Advantages and disadvantages
| Advantages | Disadvantages |
|---|---|
| Assign policy and RBAC once, inherited by all subs below — including future ones | Inheritance is invisible at lower scopes; people forget why a deny exists |
| A single object that means “the whole tenant” for org-wide rules | A misplaced deny/role at a high node has a huge blast radius |
| New subscriptions are governed from creation (no day-one gap) | Only one parent per subscription — can’t model two axes in the tree |
| Free — no cost for the groups themselves | Managing the tree needs elevated rights (root access elevation) |
| Mirrors and enables the enterprise-scale landing zone | Over-deep trees become confusing and slow to reason about |
| Re-parenting instantly re-applies the right governance | Re-parenting also instantly re-applies it — can break live workloads |
| Estate-wide reporting/visibility via one Reader grant | Strict prod policy can block legitimate deploys without exemptions |
The advantages dominate the moment you pass a handful of subscriptions; below that, a flat single-management-group structure (or even none) is genuinely fine and the tree is overhead. The disadvantages are almost all placement problems, not tool problems — they bite when an assignment sits at the wrong altitude. Two disciplines neutralise most of them: keep the tree shallow so the inheritance chain is short enough to hold in your head, and document at the assignment why each high-level policy or role exists, because the person debugging a mysterious deny six months from now is staring at a subscription with no local assignment and no clue it’s coming from three levels up.
Hands-on lab
This lab builds a minimal real hierarchy, assigns an inherited policy, proves the inheritance, then tears it down. It needs only an Azure account where you have rights to manage management groups (you may need to elevate access at the root once). Everything here is free.
1. Sign in and confirm you can see the root group.
az login
# List existing management groups (you'll at least see the tenant root group)
az account management-group list -o table
2. Create the top-level split. Create mg-corp under the root, then mg-workloads under it.
# Top-level group under the tenant root
az account management-group create --name "mg-corp" --display-name "Corp"
# Child group nested under mg-corp
az account management-group create --name "mg-workloads" \
--display-name "Workloads" --parent "mg-corp"
3. Create the environment tier. Add mg-prod and mg-nonprod under workloads.
az account management-group create --name "mg-prod" \
--display-name "Production" --parent "mg-workloads"
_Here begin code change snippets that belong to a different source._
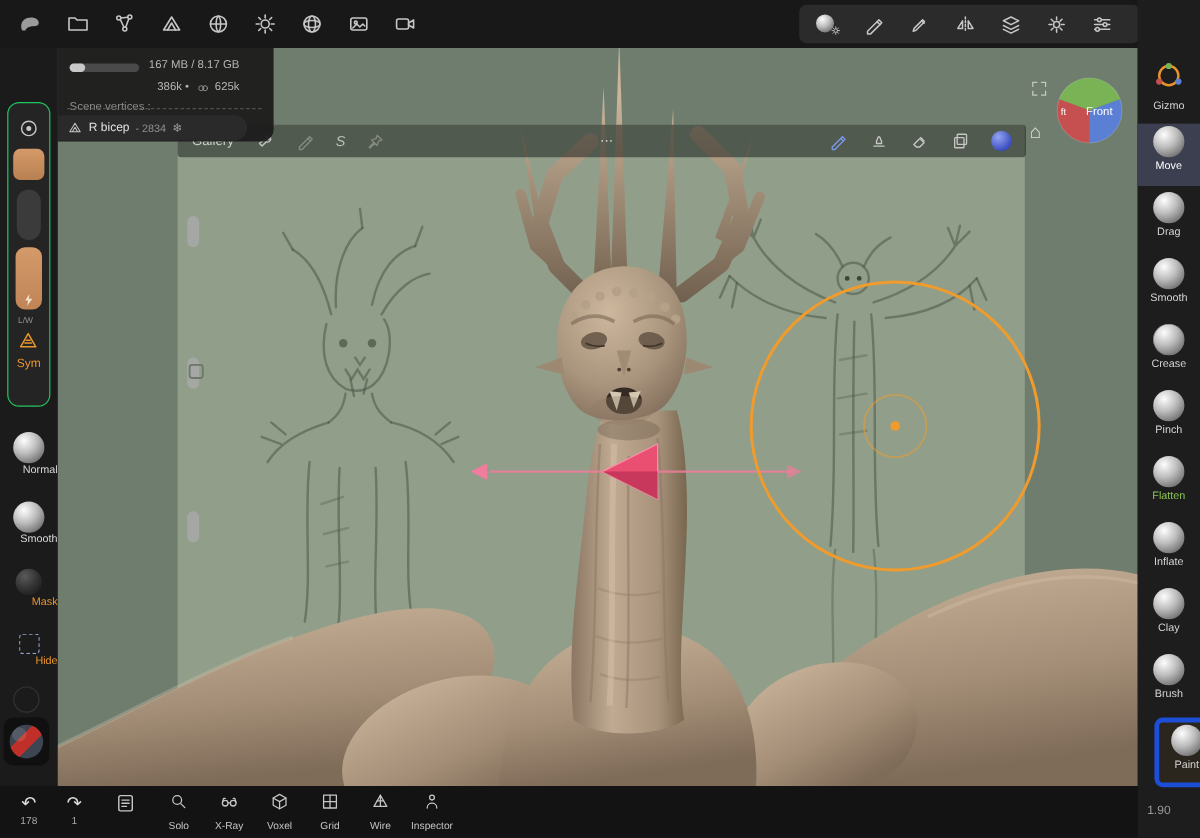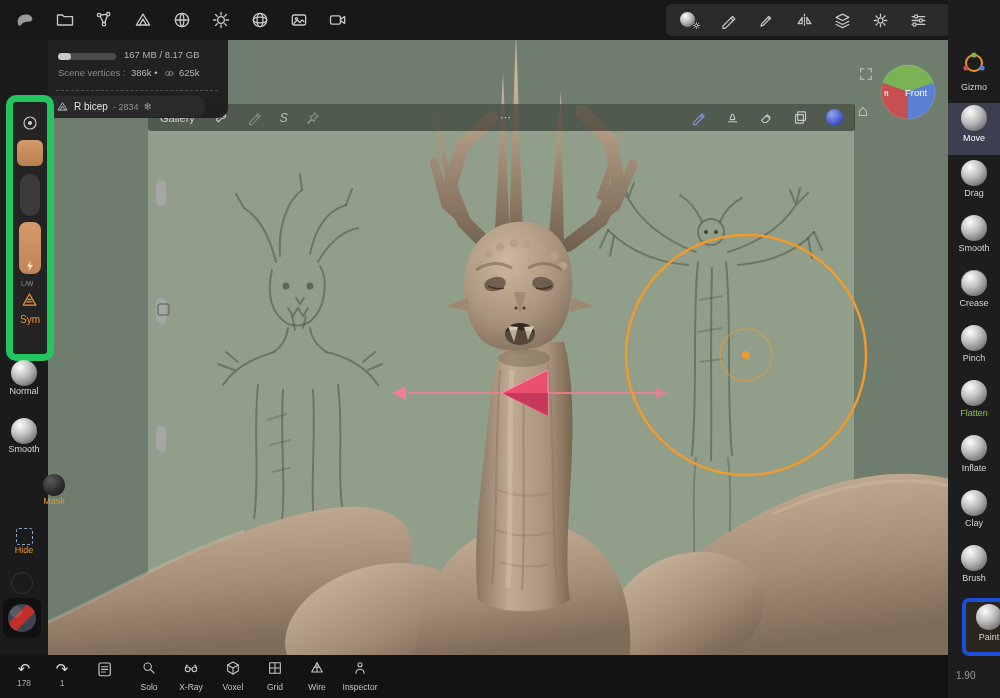--- a/index.html
+++ b/index.html
@@ -21,33 +21,33 @@
             display:flex;align-items:center;gap:17px;padding:0 12px;box-sizing:border-box;}
   .vt-text{font-size:11px;color:#cfd2cd;}
   .spacer{flex:1;}
   .matcap{width:17px;height:17px;border-radius:50%;
           background:radial-gradient(circle at 35% 30%, #93a4f2, #3a4cc0 72%, #242f7e 100%);}
   
   #status{left:48px;top:40px;width:180px;height:78px;background:rgba(28,28,28,.95);border-radius:0 0 10px 0;}
   .membar{left:10px;top:13px;width:58px;height:7px;border-radius:4px;background:#4a4a4a;}
   .memfill{left:0;top:0;width:13px;height:7px;border-radius:4px;background:#c9c9c9;}
   .st-txt{font-size:9.5px;color:#b5b5b5;white-space:nowrap;}
-  .st-lbl{color:#8d8d8d;}
+  .st-lbl{color:#8d8d8d;margin-top:17px;}
   .dash{left:8px;top:50px;width:162px;border-top:1px dashed #4f4f4f;}
   #objchip{left:48px;top:96px;width:158px;height:21px;background:#2a2a2a;border-radius:0 11px 11px 0;
            display:flex;align-items:center;gap:5px;padding:0 8px 0 8px;box-sizing:border-box;text-align:right;}
   
   
   #lstrip{left:0;top:40px;width:48px;height:615px;background:#1b1b1b;}
-  #lpanel{left:6px;top:95px;width:34px;height:252px;background:#242424;border:7px solid #22c55e;border-radius:10px;}
+  #lpanel{left:6px;top:85px;width:34px;height:252px;background:#242424;border:1px solid #22c55e;border-radius:10px;}
   .swatch-tan{background:linear-gradient(180deg,#d49a69,#b87f50);border-radius:6px;}
   .slider-dark{background:#3b3b3b;border-radius:10px;}
   .slider-tan{background:linear-gradient(180deg,#d49a69,#c08457);border-radius:8px;}
   .ltool{width:48px;text-align:center;}
-  .ltool-label{font-size:9px;color:#d8d8d8;}
+  .ltool-label{font-size:9px;color:#d8d8d8;text-align:right;}
   .lab-orange{color:#e8952e;}
   .sphere{border-radius:50%;background:radial-gradient(circle at 35% 28%, #fdfdfd, #bdbdbd 42%, #5a5a5a 92%);}
   .sphere-dark{border-radius:50%;background:radial-gradient(circle at 35% 28%, #5a5a5a, #323232 50%, #161616 95%);}
   
   #rside{left:948px;top:0;width:52px;height:698px;background:#1d1d1d;}
   .rtool{position:absolute;left:0;width:52px;height:52px;text-align:center;}
   .rtool .sphere{width:26px;height:26px;margin:2px auto 0;}
   .rtool-label{font-size:9px;color:#d4d4d4;margin-top:2px;}
   .rtool.selected{background:#3c3f4f;}
   .rtool.paintbox{border:4px solid #1d4ed8;border-radius:7px;left:14px;width:46px;background:rgba(232,149,46,.07);}
@@ -383,21 +383,21 @@
   </div>
 
   <div class="abs ltool" style="top:360px;">
     <div class="sphere" style="width:26px;height:26px;margin:0 auto;"></div>
     <div class="ltool-label">Normal</div>
   </div>
   <div class="abs ltool" style="top:418px;">
     <div class="sphere" style="width:26px;height:26px;margin:0 auto;filter:blur(0.4px);"></div>
     <div class="ltool-label">Smooth</div>
   </div>
-  <div class="abs ltool" style="top:474px;padding-left:30px;">
+  <div class="abs ltool" style="top:474px;">
     <div class="sphere-dark" style="width:22px;height:22px;margin:0 auto;"></div>
     <div class="ltool-label lab-orange">Mask</div>
   </div>
   <div class="abs ltool" style="top:528px;">
     <div style="width:15px;height:15px;margin:0 auto;border:1.4px dashed #8fa3cf;border-radius:3px;"></div>
     <div class="ltool-label lab-orange">Hide</div>
   </div>
   <div class="abs" style="left:11px;top:572px;width:20px;height:20px;border-radius:50%;border:1.5px solid #333;"></div>
   <div class="abs" style="left:3px;top:598px;width:38px;height:40px;background:#101010;border-radius:8px;">
     <svg width="38" height="40" viewBox="0 0 38 40">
az account management-group create --name "mg-nonprod" \
--display-name "Non-Production" --parent "mg-workloads"
4. Inspect the tree. Pull the hierarchy and confirm the nesting.
# Expand the tree from mg-corp downward
az account management-group show --name "mg-corp" --expand --recurse \
--query "{name:displayName, children:children[].{name:displayName, type:type}}" -o json
Expected: mg-corp with a child Workloads, which itself has children Production and Non-Production.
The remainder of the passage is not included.